A boxer motor is a piston engine with opposing cylinders.  The best known example is the engine of the historic Volkswagen Beetle, but the design is also popular in light aircraft.

"Boxer" refers to the fact that a pair of pistons is arranged such that they move inwards (towards the crankshaft) together and therefore seem to "box" each other.

First Model

Using Lego cylinders and pistons, and their ingenious crankshaft, one can build a very compact little model of an engine with opposing cylinders:

Simple model
fig. 1:  a compact model

This runs fine and looks very good.  But it is also clear that the pistons do not "box" each other:  each pair moves as a pair:  both go left or both go right at the same time.

This configuration, if used for a real engine, would cause severe vibrations, and because one pair of pistons moves left when the other moves right, it would also cause severe torque around a vertical axis.

This is not a good model!

Better Model

We can make a better model, but…

The price for a better model is to make two pieces that do not exist as standard parts.  They are a piston rod washer, of which one is needed for each piston rod, and a quarter bushing, of which quite a lot must be made:  I needed 20 in total.

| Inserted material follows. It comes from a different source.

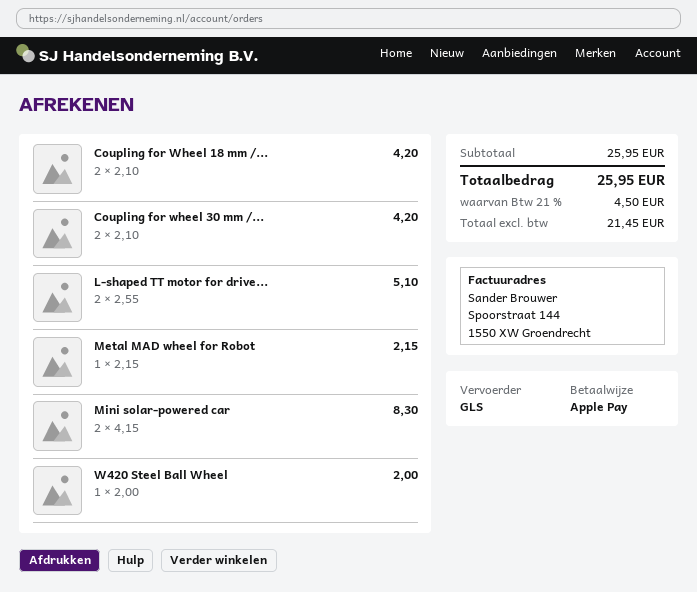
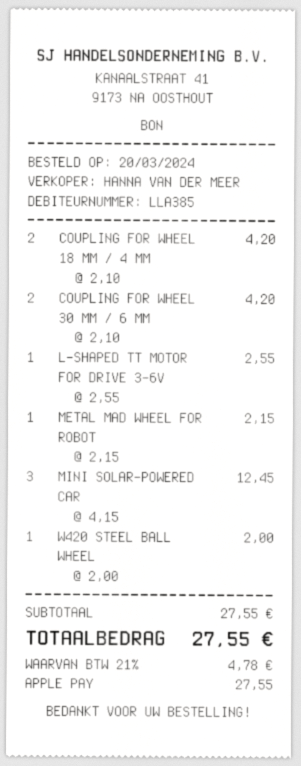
L-shaped TT motor for drive...: 2 x 2.55 = 5.10 -> 1 x 2.55 = 2.55
Mini solar-powered car: 2 x 4.15 = 8.30 -> 3 x 4.15 = 12.45
subtotal: 25.95 -> 27.55
tax: 21% = 4.50 -> 21% = 4.78
total: 25.95 -> 27.55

Quarter bushings are fairly easy to make by carefully cutting a half bushing into two.  A very fine jigsaw is a good tool to do this.

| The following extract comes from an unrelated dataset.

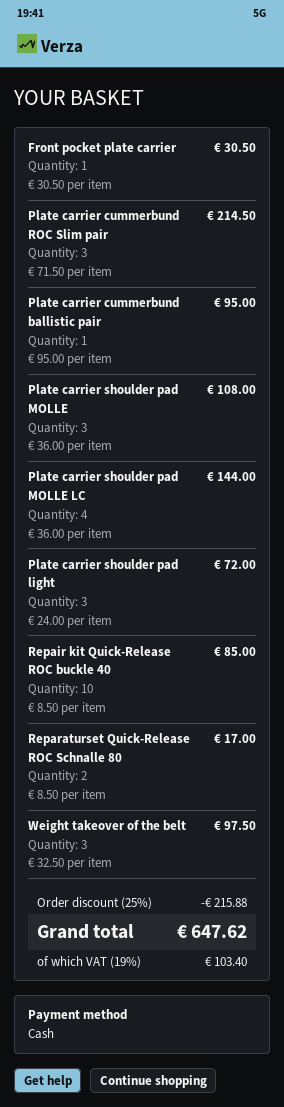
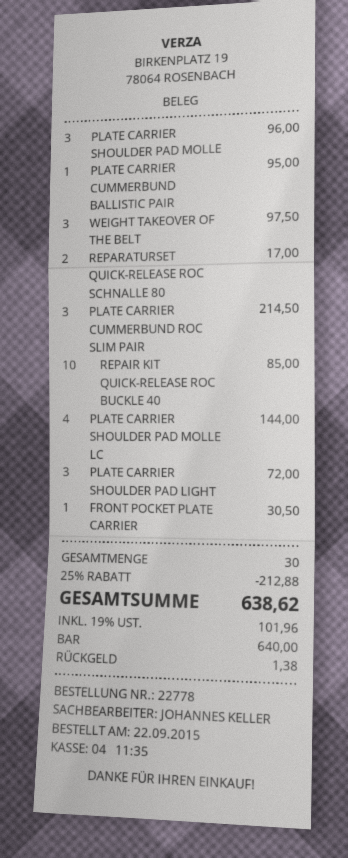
Plate carrier shoulder pad MOLLE: 3 for 108.00 -> 3 for 96.00
discount: 25% = 215.88 -> 25% = 212.88
tax: 19% = 103.40 -> 19% = 101.96
total: 647.62 -> 638.62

Piston rod washers unfortunately are much more difficult to make:  I had to use a lathe to turn two washers to the right diameter, starting from quarter bushings.  The washers are needed because each piston rod is now independent, whereas in the normal Lego usage two rods form a matching pair.

a better model
fig. 2:  a better model

It is possible to make the better model with only standard parts, but then the construction becomes rather large and the cylinders begin to look too small compared to the rest.

close view of the cylinders
fig. 3:  close view of two of the cylinders

This version of a boxer engine does in fact correspond to a real engine as used today in light aircraft, including the air cooling, the boxing pistons, the offsets of the cylinders within a pair.

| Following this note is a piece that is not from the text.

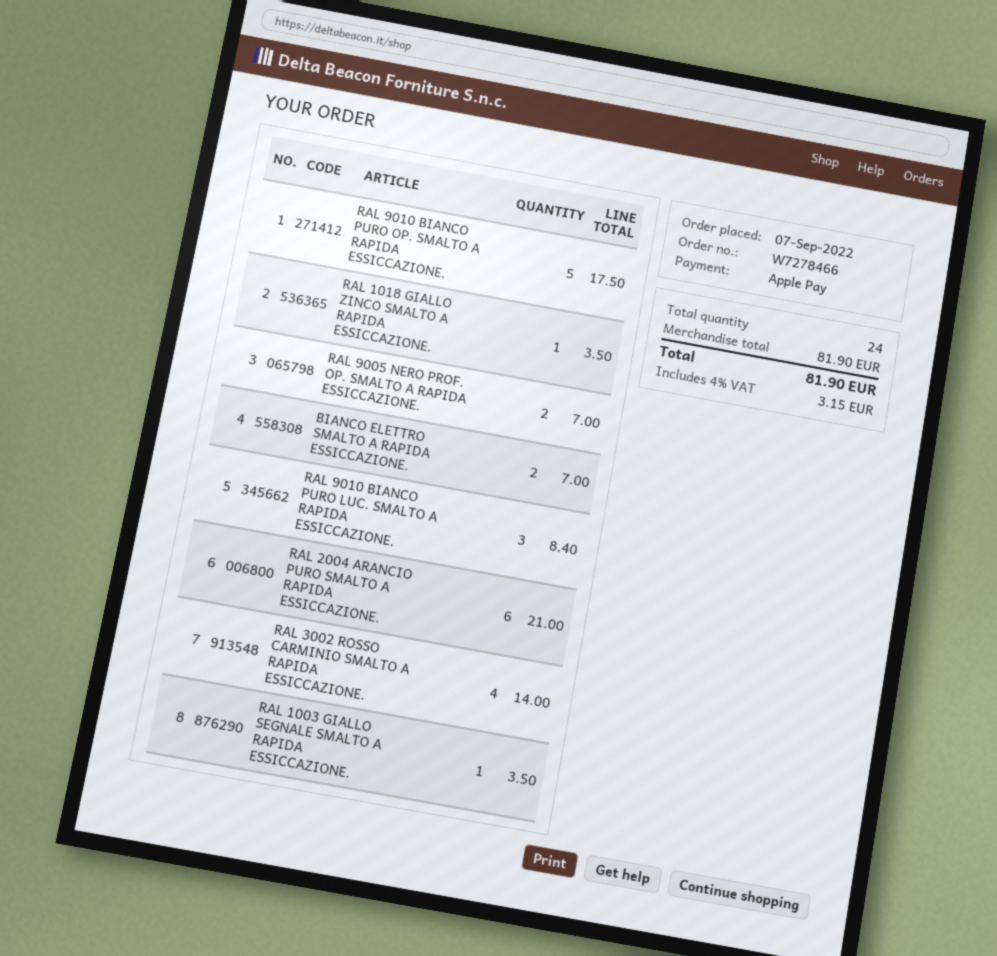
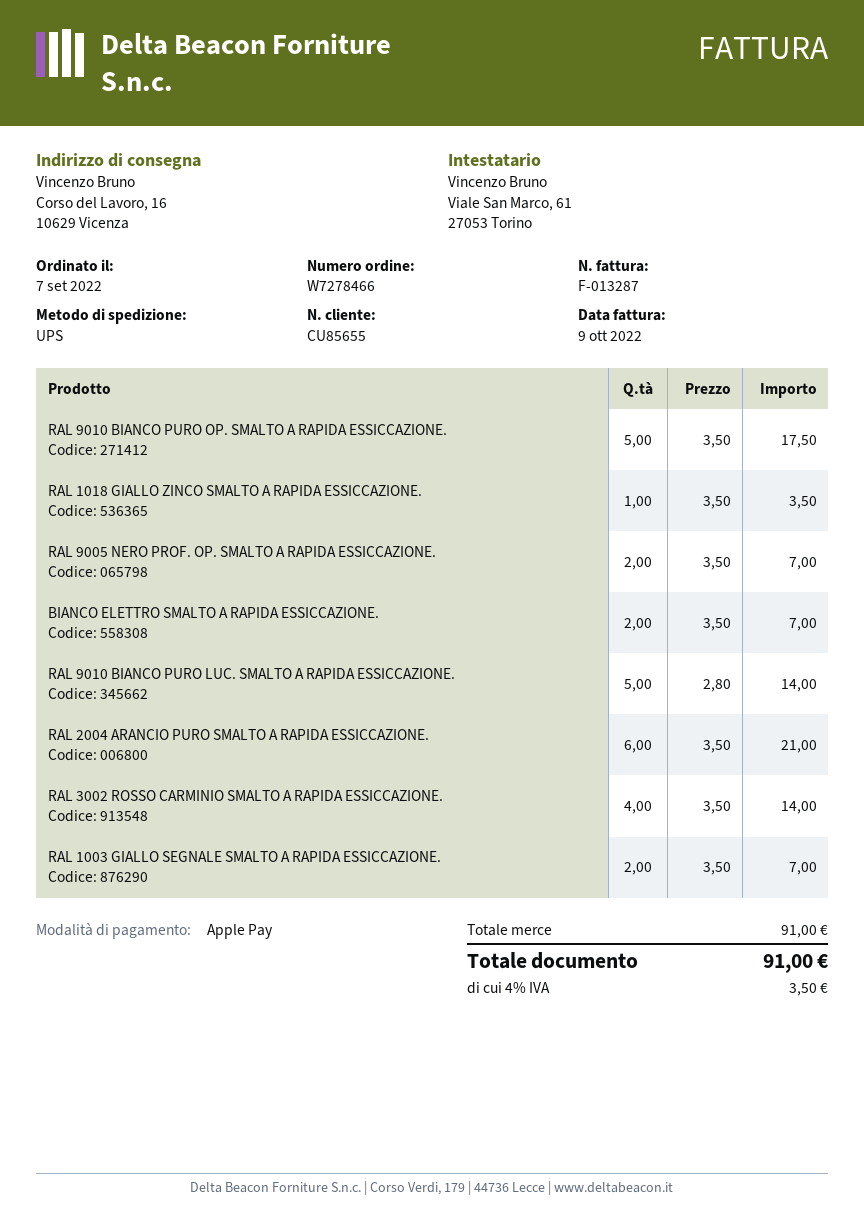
RAL 9010 BIANCO PURO LUC. SMALTO A RAPIDA ESSICCAZIONE.: 3 for 8.40 -> 5 for 14.00
RAL 1003 GIALLO SEGNALE SMALTO A RAPIDA ESSICCAZIONE.: 1 for 3.50 -> 2 for 7.00
subtotal: 81.90 -> 91.00
tax: 4% = 3.15 -> 4% = 3.50
total: 81.90 -> 91.00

If a thin version of the 1×2 liftarm existed it would be possible to make the good model even more compact and save a number of quarter bushings.

Obviously, whether or not a model is satisfactory depends on the aspects one wants to model:  the simple compact version is good enough if we want only to show opposing cylinders, but if we want to show boxing it fails.

Notes:

Cutting up 10 half bushings to make 20 quarter bushings is something that might be frowned upon, but if it is admitted, then there is an alternative way by modifying four other pieces instead and getting an even more compact model:  if you cut 2mm off the protruding axle piece of each of the four cranks, then all quarter bushings can be dispensed with and the entire model becomes 8mm shorter.